Recorded data:
<<<<

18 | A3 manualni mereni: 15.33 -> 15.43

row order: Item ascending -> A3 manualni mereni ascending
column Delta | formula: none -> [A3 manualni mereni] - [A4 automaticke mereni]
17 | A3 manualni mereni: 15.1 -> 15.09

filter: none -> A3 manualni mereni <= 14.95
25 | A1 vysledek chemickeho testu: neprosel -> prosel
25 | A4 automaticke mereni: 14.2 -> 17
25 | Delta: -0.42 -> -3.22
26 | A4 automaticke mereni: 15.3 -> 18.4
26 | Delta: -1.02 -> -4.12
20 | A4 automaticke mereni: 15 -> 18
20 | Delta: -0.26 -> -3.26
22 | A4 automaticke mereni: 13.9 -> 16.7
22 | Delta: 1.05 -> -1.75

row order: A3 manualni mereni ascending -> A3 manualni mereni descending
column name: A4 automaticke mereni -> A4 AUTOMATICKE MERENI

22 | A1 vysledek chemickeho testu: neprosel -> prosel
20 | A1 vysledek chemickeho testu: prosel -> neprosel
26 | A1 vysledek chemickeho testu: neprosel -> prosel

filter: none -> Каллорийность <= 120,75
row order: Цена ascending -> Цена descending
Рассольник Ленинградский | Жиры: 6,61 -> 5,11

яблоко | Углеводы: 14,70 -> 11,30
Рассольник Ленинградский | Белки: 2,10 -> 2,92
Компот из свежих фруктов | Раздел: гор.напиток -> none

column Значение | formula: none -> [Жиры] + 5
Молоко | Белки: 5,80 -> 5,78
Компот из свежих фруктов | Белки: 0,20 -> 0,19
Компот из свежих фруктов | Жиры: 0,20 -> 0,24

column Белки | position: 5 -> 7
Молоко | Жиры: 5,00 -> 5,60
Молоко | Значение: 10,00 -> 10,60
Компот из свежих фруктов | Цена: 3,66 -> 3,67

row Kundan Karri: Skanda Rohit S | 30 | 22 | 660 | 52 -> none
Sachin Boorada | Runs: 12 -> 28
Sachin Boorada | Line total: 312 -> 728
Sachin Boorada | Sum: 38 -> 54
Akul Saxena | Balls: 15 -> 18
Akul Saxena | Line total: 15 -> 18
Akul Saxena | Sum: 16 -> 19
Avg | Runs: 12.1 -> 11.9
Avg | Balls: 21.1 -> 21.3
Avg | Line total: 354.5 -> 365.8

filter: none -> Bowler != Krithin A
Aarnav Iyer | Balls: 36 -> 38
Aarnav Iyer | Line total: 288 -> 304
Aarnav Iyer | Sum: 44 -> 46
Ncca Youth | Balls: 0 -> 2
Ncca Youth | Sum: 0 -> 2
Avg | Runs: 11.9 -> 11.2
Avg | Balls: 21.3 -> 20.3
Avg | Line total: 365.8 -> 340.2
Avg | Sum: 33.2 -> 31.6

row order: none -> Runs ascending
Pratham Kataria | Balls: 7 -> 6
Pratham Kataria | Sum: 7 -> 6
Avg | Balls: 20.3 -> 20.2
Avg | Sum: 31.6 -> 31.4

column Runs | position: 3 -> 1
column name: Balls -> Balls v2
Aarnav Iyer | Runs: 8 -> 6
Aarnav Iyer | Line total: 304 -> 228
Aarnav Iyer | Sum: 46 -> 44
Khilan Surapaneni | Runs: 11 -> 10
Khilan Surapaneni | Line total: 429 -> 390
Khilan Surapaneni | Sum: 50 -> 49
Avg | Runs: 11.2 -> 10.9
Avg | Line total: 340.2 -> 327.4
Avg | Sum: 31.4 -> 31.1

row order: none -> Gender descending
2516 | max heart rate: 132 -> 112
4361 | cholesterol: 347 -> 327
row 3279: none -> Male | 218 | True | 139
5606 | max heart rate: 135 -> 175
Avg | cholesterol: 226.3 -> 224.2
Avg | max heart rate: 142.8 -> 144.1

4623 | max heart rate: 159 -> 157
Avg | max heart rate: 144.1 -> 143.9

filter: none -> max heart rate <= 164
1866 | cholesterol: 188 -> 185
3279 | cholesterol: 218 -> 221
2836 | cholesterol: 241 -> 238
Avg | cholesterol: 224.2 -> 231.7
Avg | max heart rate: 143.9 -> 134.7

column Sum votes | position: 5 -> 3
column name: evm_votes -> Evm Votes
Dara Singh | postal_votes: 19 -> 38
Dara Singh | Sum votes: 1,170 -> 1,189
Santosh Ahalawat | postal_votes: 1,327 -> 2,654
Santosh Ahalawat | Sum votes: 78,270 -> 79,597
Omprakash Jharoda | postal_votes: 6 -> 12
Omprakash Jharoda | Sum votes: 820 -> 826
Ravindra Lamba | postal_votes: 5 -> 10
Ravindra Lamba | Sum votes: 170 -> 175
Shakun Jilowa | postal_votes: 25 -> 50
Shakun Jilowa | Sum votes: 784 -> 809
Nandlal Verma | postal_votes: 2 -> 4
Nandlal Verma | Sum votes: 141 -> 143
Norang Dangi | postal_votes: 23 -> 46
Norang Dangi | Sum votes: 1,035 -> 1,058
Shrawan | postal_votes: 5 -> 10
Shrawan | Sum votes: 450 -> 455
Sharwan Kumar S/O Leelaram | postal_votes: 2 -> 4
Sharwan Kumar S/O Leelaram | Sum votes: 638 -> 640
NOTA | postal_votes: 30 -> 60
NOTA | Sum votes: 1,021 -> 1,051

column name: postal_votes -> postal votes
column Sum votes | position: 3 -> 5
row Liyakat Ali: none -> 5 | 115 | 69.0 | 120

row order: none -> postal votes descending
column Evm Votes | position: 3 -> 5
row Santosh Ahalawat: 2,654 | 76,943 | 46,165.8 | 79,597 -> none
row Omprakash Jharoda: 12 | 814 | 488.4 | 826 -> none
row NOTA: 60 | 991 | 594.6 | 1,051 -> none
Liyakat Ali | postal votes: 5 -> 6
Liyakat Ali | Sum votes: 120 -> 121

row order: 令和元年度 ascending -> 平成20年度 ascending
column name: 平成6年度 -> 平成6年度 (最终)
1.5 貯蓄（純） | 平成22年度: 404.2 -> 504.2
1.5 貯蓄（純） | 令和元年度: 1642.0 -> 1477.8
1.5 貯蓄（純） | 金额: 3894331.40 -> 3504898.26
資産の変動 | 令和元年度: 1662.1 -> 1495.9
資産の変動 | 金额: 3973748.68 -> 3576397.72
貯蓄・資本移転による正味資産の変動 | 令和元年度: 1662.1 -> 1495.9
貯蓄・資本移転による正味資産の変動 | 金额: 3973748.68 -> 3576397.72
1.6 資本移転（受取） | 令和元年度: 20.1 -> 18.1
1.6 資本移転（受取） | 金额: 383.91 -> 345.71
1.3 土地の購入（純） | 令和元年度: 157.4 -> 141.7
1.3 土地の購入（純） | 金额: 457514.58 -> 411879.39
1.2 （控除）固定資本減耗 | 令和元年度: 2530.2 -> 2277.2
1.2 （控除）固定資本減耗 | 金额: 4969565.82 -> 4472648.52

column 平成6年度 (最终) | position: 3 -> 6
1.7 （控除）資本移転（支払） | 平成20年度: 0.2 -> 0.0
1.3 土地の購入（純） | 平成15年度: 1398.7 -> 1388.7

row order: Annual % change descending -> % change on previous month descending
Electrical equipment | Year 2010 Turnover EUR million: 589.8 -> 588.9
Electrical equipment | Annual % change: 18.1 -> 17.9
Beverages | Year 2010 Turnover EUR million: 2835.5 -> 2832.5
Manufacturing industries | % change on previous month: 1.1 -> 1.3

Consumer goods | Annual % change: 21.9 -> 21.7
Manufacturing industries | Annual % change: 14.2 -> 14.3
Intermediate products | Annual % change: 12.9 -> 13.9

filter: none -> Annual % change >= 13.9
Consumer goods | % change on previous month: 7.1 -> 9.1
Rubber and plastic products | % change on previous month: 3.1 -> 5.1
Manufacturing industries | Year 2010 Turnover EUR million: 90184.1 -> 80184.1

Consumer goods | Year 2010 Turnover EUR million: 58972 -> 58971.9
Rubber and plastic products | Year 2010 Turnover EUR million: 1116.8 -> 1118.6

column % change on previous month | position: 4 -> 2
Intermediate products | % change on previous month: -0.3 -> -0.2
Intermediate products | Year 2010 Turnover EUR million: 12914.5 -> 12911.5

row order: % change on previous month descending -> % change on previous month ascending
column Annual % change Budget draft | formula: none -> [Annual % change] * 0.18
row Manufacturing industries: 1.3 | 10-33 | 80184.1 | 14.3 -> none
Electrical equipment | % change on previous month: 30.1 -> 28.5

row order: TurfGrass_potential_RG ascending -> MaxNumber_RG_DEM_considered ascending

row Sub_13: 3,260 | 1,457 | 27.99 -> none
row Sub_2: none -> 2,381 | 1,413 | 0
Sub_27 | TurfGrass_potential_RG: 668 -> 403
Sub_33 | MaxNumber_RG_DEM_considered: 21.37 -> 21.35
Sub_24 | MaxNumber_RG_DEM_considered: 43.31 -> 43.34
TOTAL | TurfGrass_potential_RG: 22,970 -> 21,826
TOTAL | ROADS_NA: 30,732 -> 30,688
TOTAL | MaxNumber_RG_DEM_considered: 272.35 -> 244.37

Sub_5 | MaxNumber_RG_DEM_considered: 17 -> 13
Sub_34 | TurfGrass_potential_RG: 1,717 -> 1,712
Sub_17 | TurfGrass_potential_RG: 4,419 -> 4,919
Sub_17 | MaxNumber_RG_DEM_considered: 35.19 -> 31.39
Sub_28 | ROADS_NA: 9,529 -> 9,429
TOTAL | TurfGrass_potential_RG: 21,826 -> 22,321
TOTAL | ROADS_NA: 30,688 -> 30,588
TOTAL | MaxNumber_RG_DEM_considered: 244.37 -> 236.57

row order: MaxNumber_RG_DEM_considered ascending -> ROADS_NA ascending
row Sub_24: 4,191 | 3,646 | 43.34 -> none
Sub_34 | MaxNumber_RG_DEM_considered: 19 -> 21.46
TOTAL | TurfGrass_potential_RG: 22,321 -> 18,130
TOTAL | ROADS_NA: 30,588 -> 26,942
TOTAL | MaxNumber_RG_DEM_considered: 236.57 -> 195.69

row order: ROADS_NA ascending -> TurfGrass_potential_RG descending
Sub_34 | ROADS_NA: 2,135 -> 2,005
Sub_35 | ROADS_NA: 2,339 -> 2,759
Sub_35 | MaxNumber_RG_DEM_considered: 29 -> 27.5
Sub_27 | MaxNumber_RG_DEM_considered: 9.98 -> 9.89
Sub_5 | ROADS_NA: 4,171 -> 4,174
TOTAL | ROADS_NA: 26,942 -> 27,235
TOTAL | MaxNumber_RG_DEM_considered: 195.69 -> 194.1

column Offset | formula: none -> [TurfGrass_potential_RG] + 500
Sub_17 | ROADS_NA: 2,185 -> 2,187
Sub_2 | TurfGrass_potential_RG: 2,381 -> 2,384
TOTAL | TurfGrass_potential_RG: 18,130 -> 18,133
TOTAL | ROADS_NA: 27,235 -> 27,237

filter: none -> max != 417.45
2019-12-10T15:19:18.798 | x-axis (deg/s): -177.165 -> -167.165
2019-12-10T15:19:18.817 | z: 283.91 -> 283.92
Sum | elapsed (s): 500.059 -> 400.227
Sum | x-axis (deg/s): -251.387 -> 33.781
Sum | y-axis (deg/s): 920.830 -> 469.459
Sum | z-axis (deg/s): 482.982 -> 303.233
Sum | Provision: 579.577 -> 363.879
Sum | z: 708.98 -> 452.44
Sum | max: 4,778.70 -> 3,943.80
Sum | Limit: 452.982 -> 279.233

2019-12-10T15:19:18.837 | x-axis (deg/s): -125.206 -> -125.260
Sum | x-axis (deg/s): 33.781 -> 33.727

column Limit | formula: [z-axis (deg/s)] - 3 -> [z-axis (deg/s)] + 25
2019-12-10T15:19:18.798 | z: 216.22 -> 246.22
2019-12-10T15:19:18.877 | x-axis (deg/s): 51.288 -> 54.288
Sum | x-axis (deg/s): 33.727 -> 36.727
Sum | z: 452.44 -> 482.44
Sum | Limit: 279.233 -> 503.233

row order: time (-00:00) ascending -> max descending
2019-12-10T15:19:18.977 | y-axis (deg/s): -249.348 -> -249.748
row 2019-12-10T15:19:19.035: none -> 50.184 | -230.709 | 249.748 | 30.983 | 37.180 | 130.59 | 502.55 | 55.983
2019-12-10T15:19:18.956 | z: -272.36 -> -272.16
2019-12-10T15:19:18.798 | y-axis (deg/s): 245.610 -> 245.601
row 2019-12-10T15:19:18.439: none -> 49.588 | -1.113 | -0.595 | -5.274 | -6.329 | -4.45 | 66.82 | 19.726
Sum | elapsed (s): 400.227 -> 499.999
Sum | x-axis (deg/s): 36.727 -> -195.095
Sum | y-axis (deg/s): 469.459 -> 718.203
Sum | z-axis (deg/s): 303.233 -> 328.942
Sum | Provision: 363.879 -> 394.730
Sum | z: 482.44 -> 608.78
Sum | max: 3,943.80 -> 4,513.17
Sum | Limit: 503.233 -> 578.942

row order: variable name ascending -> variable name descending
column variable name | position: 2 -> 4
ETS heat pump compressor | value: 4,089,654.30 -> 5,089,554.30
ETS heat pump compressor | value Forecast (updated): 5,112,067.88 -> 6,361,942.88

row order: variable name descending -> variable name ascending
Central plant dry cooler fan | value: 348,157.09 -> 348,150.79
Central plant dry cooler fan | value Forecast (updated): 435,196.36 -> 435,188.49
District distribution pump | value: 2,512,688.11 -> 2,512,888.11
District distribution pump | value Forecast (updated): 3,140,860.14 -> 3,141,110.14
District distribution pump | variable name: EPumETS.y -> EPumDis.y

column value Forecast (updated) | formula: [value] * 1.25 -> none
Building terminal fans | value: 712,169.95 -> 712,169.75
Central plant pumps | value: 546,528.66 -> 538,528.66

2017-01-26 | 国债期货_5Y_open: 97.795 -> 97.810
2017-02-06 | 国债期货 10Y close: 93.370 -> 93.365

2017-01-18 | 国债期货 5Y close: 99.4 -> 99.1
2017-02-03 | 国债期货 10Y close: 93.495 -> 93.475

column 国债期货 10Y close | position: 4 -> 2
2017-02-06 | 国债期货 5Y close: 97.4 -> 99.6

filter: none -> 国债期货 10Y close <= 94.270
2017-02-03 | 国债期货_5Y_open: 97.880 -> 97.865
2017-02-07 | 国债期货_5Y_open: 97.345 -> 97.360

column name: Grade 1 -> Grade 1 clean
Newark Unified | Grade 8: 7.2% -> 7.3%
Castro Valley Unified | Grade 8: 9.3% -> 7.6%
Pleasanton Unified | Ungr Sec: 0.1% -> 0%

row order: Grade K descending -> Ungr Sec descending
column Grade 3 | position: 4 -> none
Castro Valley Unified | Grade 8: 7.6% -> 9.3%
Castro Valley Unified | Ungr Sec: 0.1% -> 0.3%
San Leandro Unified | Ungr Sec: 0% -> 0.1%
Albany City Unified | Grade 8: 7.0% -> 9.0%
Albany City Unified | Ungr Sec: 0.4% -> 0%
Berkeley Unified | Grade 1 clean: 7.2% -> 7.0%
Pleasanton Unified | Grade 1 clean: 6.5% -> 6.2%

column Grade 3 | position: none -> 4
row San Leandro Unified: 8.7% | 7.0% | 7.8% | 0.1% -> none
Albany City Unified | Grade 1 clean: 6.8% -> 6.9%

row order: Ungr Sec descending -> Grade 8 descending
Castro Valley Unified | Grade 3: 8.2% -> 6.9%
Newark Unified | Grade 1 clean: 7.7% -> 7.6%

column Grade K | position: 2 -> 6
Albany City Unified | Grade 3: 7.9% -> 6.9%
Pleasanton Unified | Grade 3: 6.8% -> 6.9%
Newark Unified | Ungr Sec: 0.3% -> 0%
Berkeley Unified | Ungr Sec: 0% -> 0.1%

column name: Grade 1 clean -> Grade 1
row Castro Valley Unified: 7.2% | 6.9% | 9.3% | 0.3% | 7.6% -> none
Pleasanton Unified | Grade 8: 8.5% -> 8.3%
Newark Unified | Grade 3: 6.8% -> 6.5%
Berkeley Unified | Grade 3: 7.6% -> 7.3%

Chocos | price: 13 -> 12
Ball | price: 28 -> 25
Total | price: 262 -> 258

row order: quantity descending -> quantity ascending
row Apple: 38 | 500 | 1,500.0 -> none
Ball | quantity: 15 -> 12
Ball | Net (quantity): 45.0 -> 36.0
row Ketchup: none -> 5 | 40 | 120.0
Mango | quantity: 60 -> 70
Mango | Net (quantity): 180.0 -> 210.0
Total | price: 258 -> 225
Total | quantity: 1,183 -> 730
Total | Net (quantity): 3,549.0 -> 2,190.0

>>>>

* YOUR INSTRUCTIONS: Using the entries above, give again exactly the lines from the line holding "column Значение | formula: none -> [Жиры] + 5" through the line holding "Aarnav Iyer | Sum: 44 -> 46". Include both end lines and nothing else.

* EXERCISE RESPONSE:
column Значение | formula: none -> [Жиры] + 5
Молоко | Белки: 5,80 -> 5,78
Компот из свежих фруктов | Белки: 0,20 -> 0,19
Компот из свежих фруктов | Жиры: 0,20 -> 0,24

column Белки | position: 5 -> 7
Молоко | Жиры: 5,00 -> 5,60
Молоко | Значение: 10,00 -> 10,60
Компот из свежих фруктов | Цена: 3,66 -> 3,67

row Kundan Karri: Skanda Rohit S | 30 | 22 | 660 | 52 -> none
Sachin Boorada | Runs: 12 -> 28
Sachin Boorada | Line total: 312 -> 728
Sachin Boorada | Sum: 38 -> 54
Akul Saxena | Balls: 15 -> 18
Akul Saxena | Line total: 15 -> 18
Akul Saxena | Sum: 16 -> 19
Avg | Runs: 12.1 -> 11.9
Avg | Balls: 21.1 -> 21.3
Avg | Line total: 354.5 -> 365.8

filter: none -> Bowler != Krithin A
Aarnav Iyer | Balls: 36 -> 38
Aarnav Iyer | Line total: 288 -> 304
Aarnav Iyer | Sum: 44 -> 46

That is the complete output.